Influencer may not have quite the elegance of Anthony Minghella’s The Talented Mr. Ripley, but Kurtis David Harder is still an adept filmmaker. Harder makes excellent use of aerial drone shots, utilizing airborne points of view to not only establish the geography and its beauty but also to foreshadow looming doom. One particular instance of “doom” is incredibly well rendered with a clever bit of underwater photography that conjures a frightening abysmal void that really heightens the terror of the scene.

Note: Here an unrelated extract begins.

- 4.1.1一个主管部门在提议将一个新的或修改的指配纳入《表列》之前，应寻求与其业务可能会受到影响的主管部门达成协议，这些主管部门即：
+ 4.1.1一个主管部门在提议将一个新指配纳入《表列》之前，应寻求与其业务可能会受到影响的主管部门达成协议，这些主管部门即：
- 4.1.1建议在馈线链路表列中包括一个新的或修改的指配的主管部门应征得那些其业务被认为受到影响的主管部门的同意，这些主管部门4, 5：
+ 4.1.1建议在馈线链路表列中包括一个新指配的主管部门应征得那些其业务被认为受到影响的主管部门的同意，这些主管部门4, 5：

This moment is so striking—and it works so well—largely because it’s visually antithetical to the rest of the film, which is set mainly in daylight. In fact, Influencer puts extra emphasis on the sunny backdrop of paradise that surrounds much of the action, allowing it to stand out from its more nighttime-centric counterparts.
Plot-wise, Harder draws inspiration from suspense films like Taking Lives, Single White Female, and The Vanishing, lifting elements from each to weave a psychological thriller for the Instagram generation. Instagram has impacted millennial minds so profoundly that we’re hardly aware of it anymore. The app’s ubiquity and the dubious tastemakers on it are largely responsible for how we organize our books, plate our dishes, spend our weekends, and plan our vacations. It’s crazy how often we allow our attention to be commandeered by faux-celebrities like Madison—callow, conventionally attractive promoters posting sponsored content and positioning themselves as trendsetters everywhere, arousing envy and enmity worldwide. Their pervasiveness has become so normalized that sometimes even the best of us make the mistake of broadcasting our own bad-faith star-making narratives that live or die by audience engagement; usually no one dies for real, though… “Be careful who you follow,” says Influencer’s tagline, but, in a way, “Be careful who you try to be,” would be just as apt.